WHAT YOU HAVE TO DO - Without including any pictures, write out all the entries exactly.

____ MATERIALS PROVIDED

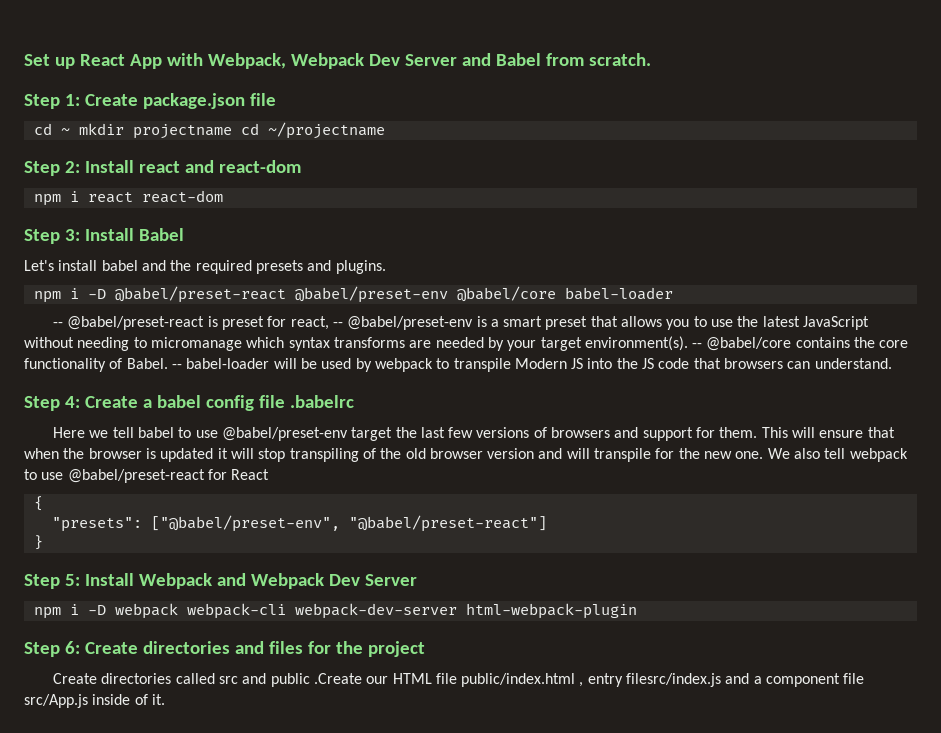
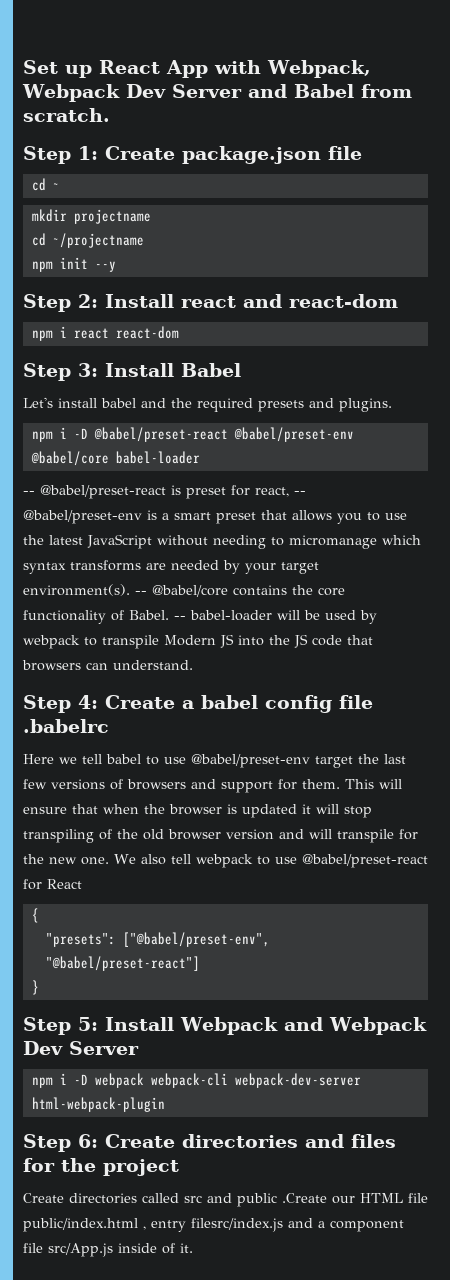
- cd ~ mkdir projectname cd ~/projectname
+ cd ~
+ mkdir projectname
+ cd ~/projectname
+ npm init --y

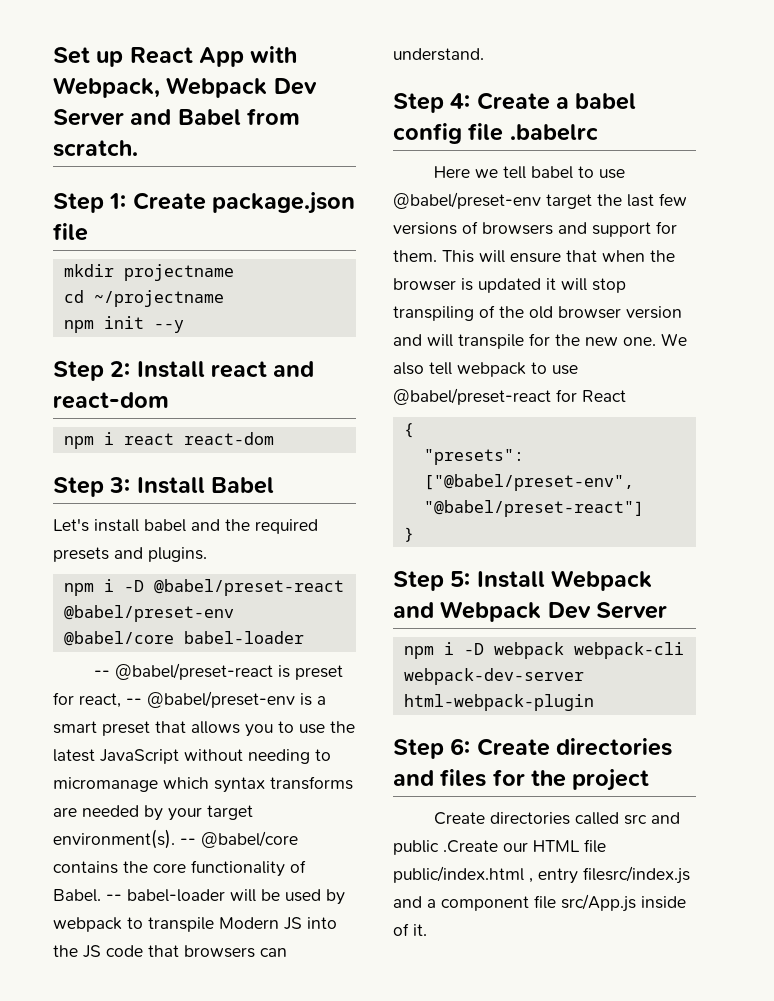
- cd ~

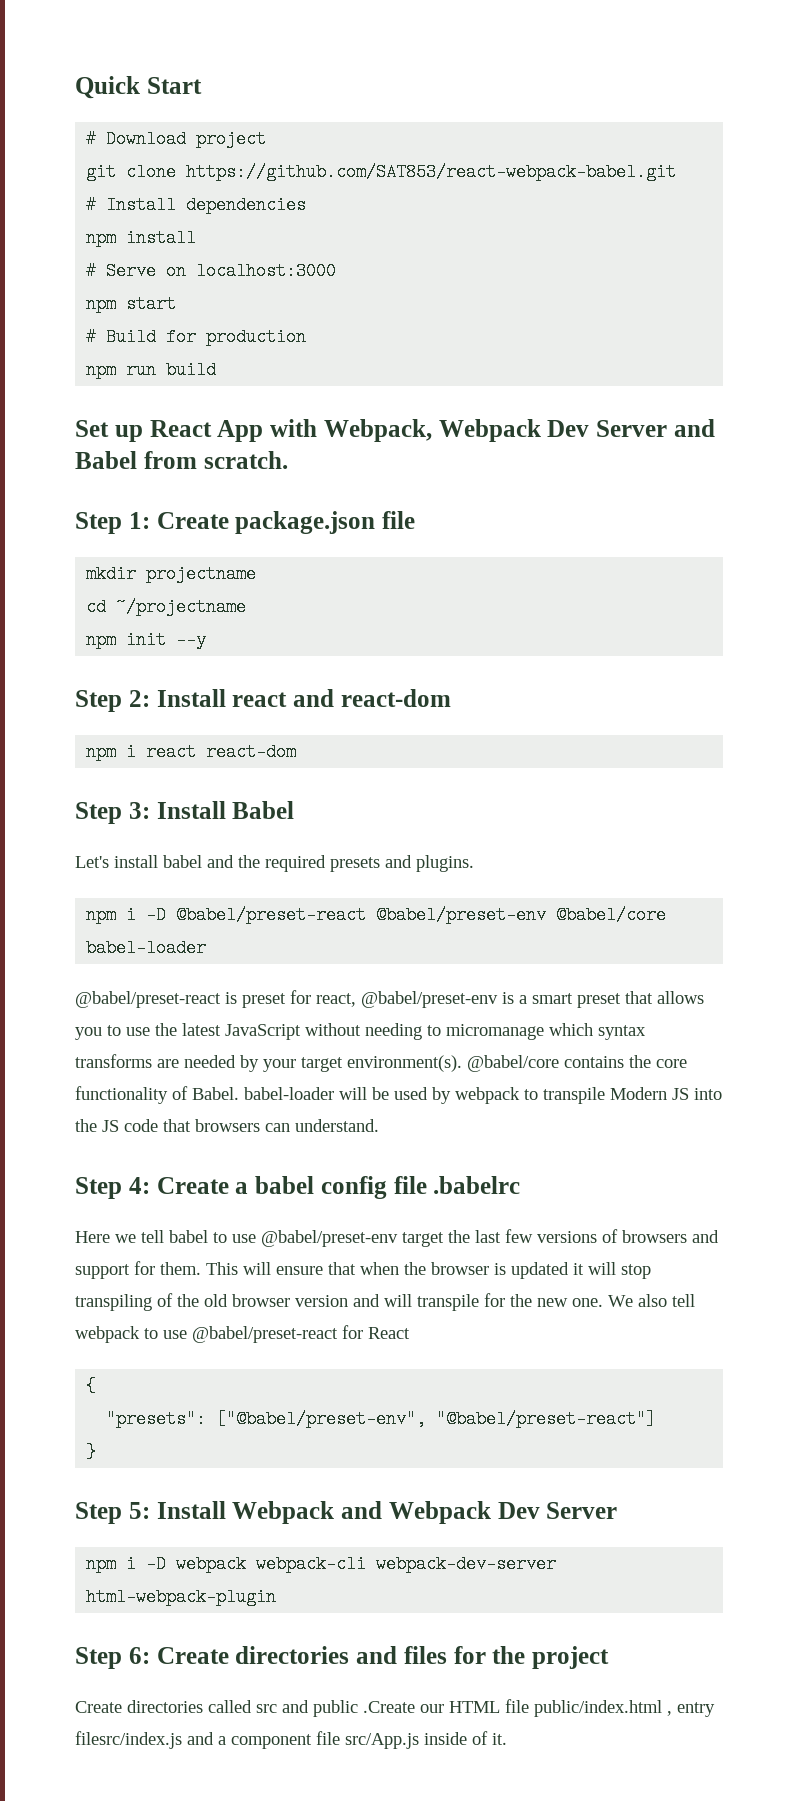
+ Quick Start
+ # Download project
+ git clone https://github.com/SAT853/react-webpack-babel.git
+ # Install dependencies
+ npm install
+ # Serve on localhost:3000
+ npm start
+ # Build for production
+ npm run build
- -- @babel/preset-react is preset for react, -- @babel/preset-env is a smart preset that allows you to use the latest JavaScript without needing to micromanage which syntax transforms are needed by your target environment(s).
+ @babel/preset-react is preset for react, @babel/preset-env is a smart preset that allows you to use the latest JavaScript without needing to micromanage which syntax transforms are needed by your target environment(s).
- -- @babel/core contains the core functionality of Babel. -- babel-loader will be used by webpack to transpile Modern JS into the JS code that browsers can understand.
+ @babel/core contains the core functionality of Babel. babel-loader will be used by webpack to transpile Modern JS into the JS code that browsers can understand.

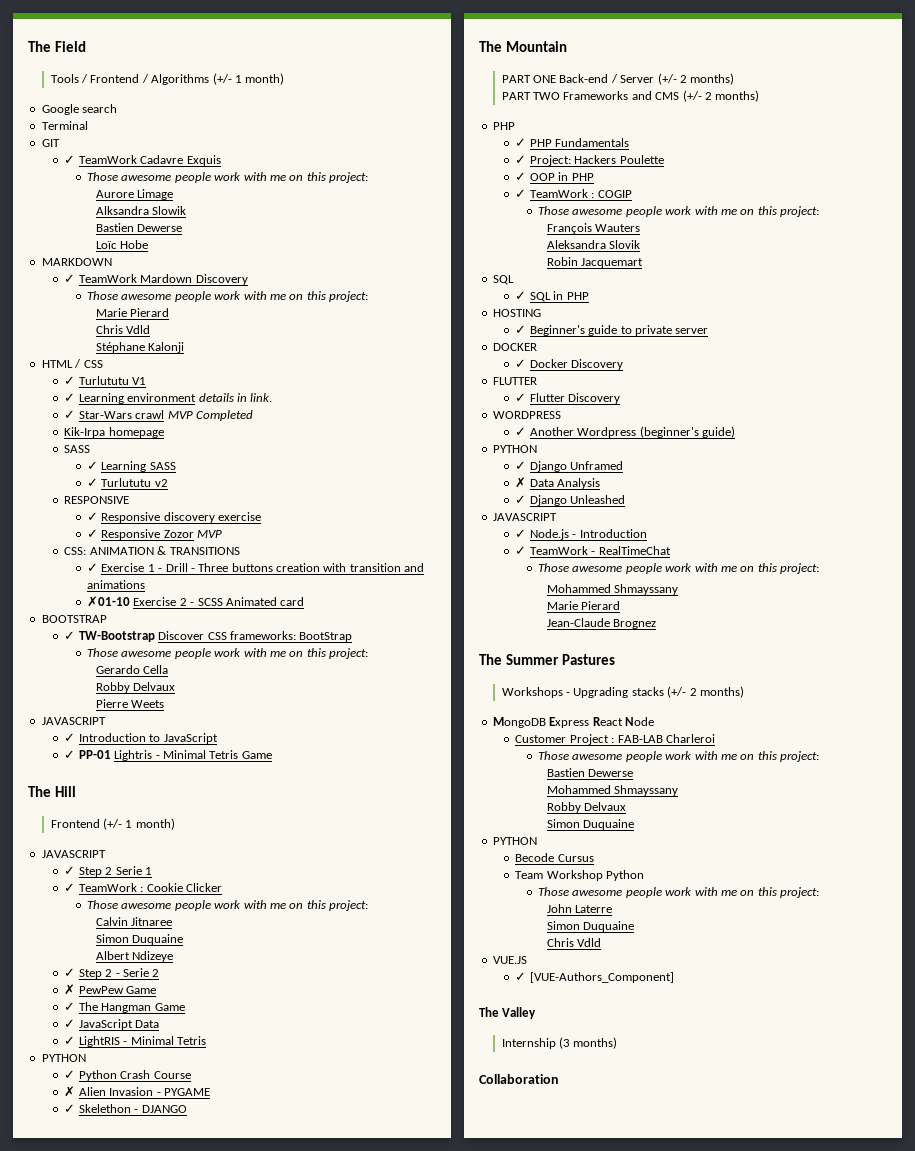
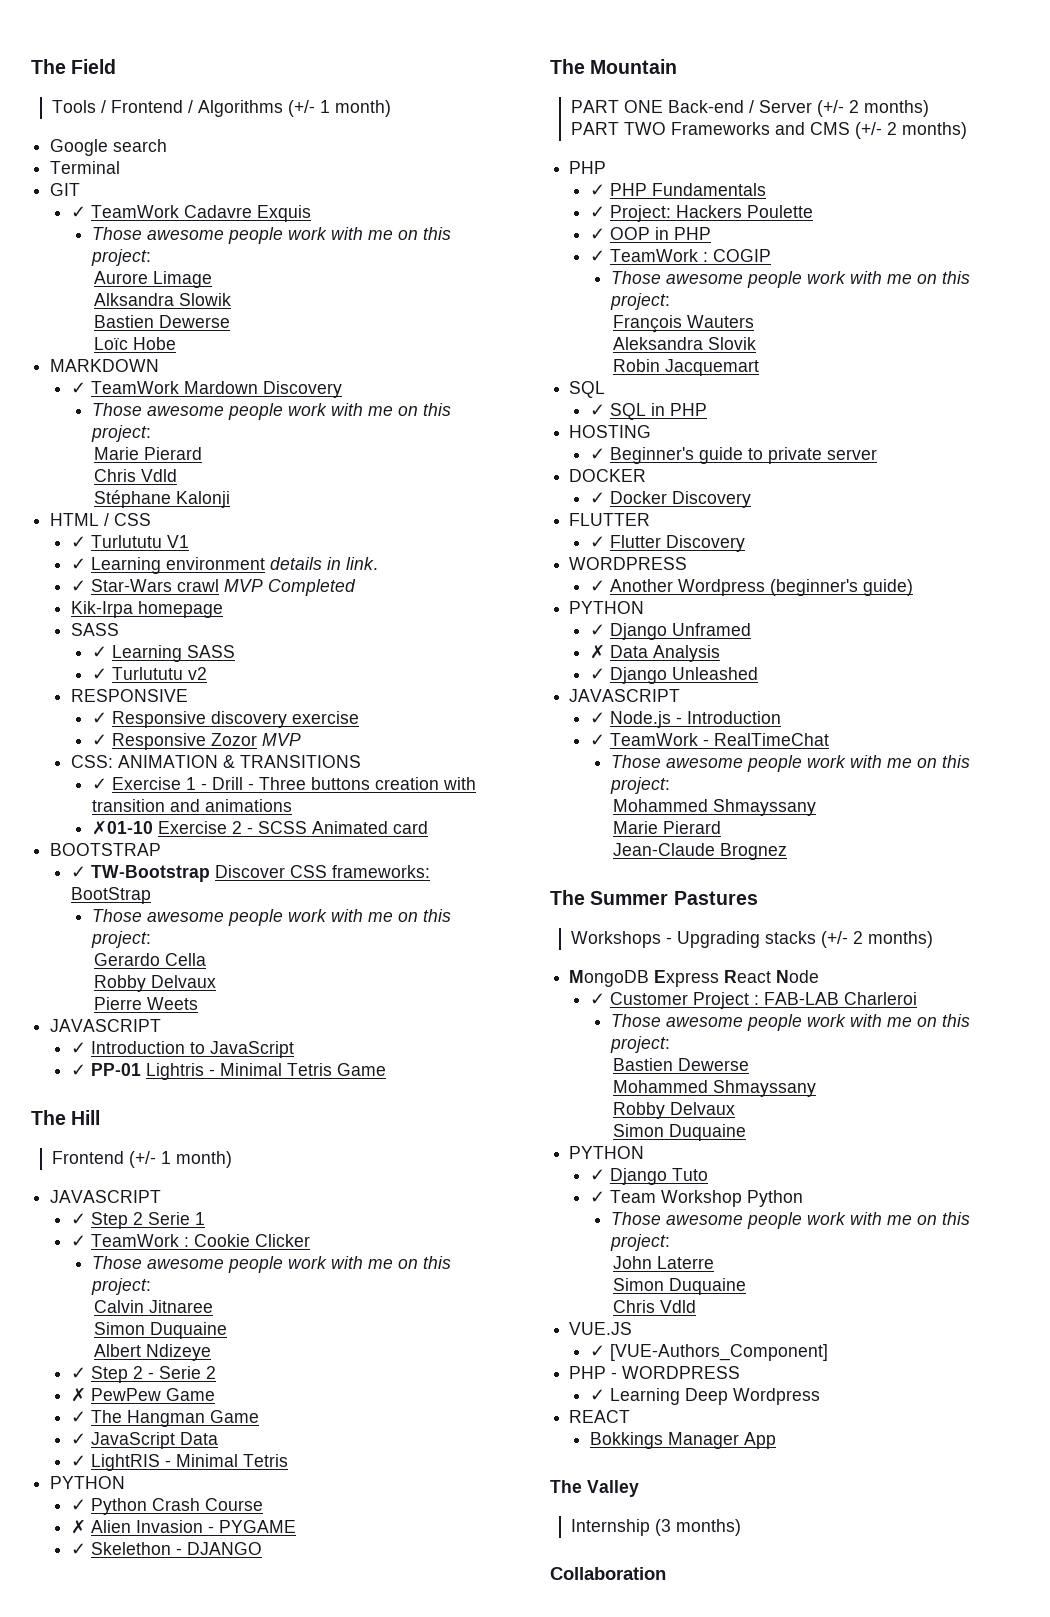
- Customer Project : FAB-LAB Charleroi
+ ✓ Customer Project : FAB-LAB Charleroi
- Becode Cursus
- Team Workshop Python
+ ✓ Django Tuto
+ ✓ Team Workshop Python
+ PHP - WORDPRESS
+ ✓ Learning Deep Wordpress
+ REACT
+ Bokkings Manager App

________

WRITTEN ANSWER -
- cd ~ mkdir projectname cd ~/projectname
+ cd ~
+ mkdir projectname
+ cd ~/projectname
+ npm init --y

- cd ~

+ Quick Start
+ # Download project
+ git clone https://github.com/SAT853/react-webpack-babel.git
+ # Install dependencies
+ npm install
+ # Serve on localhost:3000
+ npm start
+ # Build for production
+ npm run build
- -- @babel/preset-react is preset for react, -- @babel/preset-env is a smart preset that allows you to use the latest JavaScript without needing to micromanage which syntax transforms are needed by your target environment(s).
+ @babel/preset-react is preset for react, @babel/preset-env is a smart preset that allows you to use the latest JavaScript without needing to micromanage which syntax transforms are needed by your target environment(s).
- -- @babel/core contains the core functionality of Babel. -- babel-loader will be used by webpack to transpile Modern JS into the JS code that browsers can understand.
+ @babel/core contains the core functionality of Babel. babel-loader will be used by webpack to transpile Modern JS into the JS code that browsers can understand.

- Customer Project : FAB-LAB Charleroi
+ ✓ Customer Project : FAB-LAB Charleroi
- Becode Cursus
- Team Workshop Python
+ ✓ Django Tuto
+ ✓ Team Workshop Python
+ PHP - WORDPRESS
+ ✓ Learning Deep Wordpress
+ REACT
+ Bokkings Manager App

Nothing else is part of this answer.